** Work task **
Below are records; please set down exactly the lines from the first through the one containing "ship to: 44".
*** Opening of Given records ***
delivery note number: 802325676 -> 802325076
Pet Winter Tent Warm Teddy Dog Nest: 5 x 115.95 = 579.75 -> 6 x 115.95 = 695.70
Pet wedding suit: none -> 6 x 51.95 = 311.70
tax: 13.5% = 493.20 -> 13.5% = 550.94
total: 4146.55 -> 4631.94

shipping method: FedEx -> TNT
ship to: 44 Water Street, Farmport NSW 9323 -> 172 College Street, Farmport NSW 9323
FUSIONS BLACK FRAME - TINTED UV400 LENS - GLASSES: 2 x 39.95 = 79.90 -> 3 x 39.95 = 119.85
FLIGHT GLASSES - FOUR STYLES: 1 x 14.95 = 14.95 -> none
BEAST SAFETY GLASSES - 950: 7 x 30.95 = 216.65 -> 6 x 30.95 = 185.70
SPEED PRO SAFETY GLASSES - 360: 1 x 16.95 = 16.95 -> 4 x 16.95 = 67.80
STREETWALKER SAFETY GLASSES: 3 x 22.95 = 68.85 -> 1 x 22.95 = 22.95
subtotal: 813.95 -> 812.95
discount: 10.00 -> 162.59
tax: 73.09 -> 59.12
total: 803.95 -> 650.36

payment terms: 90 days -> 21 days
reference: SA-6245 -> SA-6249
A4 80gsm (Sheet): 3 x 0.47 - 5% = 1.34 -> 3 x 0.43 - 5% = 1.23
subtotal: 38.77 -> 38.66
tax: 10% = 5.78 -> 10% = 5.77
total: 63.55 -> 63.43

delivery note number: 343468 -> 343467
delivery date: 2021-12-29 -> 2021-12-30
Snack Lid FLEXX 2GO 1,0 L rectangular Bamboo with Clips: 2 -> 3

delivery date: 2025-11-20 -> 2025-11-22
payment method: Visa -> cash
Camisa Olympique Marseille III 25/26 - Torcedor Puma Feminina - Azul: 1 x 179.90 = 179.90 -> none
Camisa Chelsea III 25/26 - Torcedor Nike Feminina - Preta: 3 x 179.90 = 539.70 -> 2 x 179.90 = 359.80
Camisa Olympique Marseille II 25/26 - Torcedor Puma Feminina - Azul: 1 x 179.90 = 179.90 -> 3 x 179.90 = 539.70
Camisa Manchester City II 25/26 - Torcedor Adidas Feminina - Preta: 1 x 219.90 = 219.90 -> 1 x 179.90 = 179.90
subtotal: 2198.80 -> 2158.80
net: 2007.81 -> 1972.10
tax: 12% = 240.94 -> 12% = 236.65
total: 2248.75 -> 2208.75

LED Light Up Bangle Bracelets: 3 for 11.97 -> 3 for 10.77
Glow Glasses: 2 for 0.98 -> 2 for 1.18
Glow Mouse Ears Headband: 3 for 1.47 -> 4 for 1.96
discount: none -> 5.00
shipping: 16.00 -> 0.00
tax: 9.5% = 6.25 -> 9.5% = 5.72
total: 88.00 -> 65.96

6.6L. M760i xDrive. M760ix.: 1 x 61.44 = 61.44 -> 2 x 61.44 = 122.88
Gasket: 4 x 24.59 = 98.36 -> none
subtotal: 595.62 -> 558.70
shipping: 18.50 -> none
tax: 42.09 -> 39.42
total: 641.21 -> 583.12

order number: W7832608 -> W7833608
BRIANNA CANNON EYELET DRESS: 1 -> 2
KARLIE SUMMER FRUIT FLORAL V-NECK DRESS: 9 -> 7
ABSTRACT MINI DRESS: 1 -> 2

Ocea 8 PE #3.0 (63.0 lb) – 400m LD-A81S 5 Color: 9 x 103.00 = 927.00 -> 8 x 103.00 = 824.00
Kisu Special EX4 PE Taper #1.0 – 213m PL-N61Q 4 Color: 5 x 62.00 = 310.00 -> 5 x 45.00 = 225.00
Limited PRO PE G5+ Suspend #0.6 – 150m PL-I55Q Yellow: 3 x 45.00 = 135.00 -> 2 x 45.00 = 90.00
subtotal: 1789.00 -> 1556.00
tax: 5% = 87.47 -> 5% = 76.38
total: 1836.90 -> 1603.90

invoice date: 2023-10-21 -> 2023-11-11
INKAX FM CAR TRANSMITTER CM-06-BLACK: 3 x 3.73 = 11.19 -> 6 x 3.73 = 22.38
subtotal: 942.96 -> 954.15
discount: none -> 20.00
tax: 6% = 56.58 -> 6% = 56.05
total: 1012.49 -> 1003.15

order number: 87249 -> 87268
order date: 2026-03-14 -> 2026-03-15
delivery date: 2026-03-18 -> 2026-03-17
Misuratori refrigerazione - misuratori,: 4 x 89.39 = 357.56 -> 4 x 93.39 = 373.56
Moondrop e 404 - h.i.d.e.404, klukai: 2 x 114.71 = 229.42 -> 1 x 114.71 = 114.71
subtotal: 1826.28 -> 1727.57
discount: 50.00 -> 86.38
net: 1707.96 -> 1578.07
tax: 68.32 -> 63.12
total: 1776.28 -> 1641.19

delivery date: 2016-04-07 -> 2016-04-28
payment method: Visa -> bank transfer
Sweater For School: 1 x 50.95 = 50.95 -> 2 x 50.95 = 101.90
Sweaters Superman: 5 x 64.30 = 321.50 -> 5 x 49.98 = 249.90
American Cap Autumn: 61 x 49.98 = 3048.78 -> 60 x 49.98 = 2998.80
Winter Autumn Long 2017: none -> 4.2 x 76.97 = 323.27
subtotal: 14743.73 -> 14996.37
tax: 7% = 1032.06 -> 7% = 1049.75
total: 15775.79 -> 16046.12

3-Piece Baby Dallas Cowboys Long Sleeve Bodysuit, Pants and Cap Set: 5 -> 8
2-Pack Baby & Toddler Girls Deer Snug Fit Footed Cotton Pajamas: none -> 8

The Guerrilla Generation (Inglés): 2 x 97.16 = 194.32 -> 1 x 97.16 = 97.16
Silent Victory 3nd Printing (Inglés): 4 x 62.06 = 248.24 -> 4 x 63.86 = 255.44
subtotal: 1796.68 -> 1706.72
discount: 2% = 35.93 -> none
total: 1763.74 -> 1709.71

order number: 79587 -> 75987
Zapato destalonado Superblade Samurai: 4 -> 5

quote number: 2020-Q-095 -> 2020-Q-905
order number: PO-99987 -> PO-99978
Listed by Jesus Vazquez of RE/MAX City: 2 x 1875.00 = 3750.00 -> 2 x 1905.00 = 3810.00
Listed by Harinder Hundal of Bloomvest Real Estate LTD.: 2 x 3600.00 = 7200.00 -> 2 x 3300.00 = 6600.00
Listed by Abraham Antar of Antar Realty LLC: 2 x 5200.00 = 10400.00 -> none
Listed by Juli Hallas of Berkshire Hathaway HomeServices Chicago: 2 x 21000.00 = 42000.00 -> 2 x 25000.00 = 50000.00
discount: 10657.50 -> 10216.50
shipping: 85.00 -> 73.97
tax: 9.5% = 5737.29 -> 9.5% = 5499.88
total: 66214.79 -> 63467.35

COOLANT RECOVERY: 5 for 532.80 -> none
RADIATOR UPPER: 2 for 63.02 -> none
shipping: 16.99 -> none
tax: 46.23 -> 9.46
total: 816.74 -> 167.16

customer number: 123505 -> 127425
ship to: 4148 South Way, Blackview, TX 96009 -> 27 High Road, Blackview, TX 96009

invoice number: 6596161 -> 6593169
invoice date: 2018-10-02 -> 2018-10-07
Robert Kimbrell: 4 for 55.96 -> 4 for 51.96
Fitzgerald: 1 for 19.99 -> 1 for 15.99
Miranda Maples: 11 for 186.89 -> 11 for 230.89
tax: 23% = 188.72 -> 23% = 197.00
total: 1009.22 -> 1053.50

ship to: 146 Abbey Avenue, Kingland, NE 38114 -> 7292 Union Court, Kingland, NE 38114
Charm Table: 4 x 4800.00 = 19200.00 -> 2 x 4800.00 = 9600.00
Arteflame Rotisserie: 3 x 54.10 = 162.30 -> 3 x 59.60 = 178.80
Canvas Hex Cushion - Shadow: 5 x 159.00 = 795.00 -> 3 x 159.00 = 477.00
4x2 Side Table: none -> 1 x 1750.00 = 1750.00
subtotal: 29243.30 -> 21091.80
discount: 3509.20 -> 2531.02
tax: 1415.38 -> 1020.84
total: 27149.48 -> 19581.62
*** Close of Given records ***
** Result of the exercise **
delivery note number: 802325676 -> 802325076
Pet Winter Tent Warm Teddy Dog Nest: 5 x 115.95 = 579.75 -> 6 x 115.95 = 695.70
Pet wedding suit: none -> 6 x 51.95 = 311.70
tax: 13.5% = 493.20 -> 13.5% = 550.94
total: 4146.55 -> 4631.94

shipping method: FedEx -> TNT
ship to: 44 Water Street, Farmport NSW 9323 -> 172 College Street, Farmport NSW 9323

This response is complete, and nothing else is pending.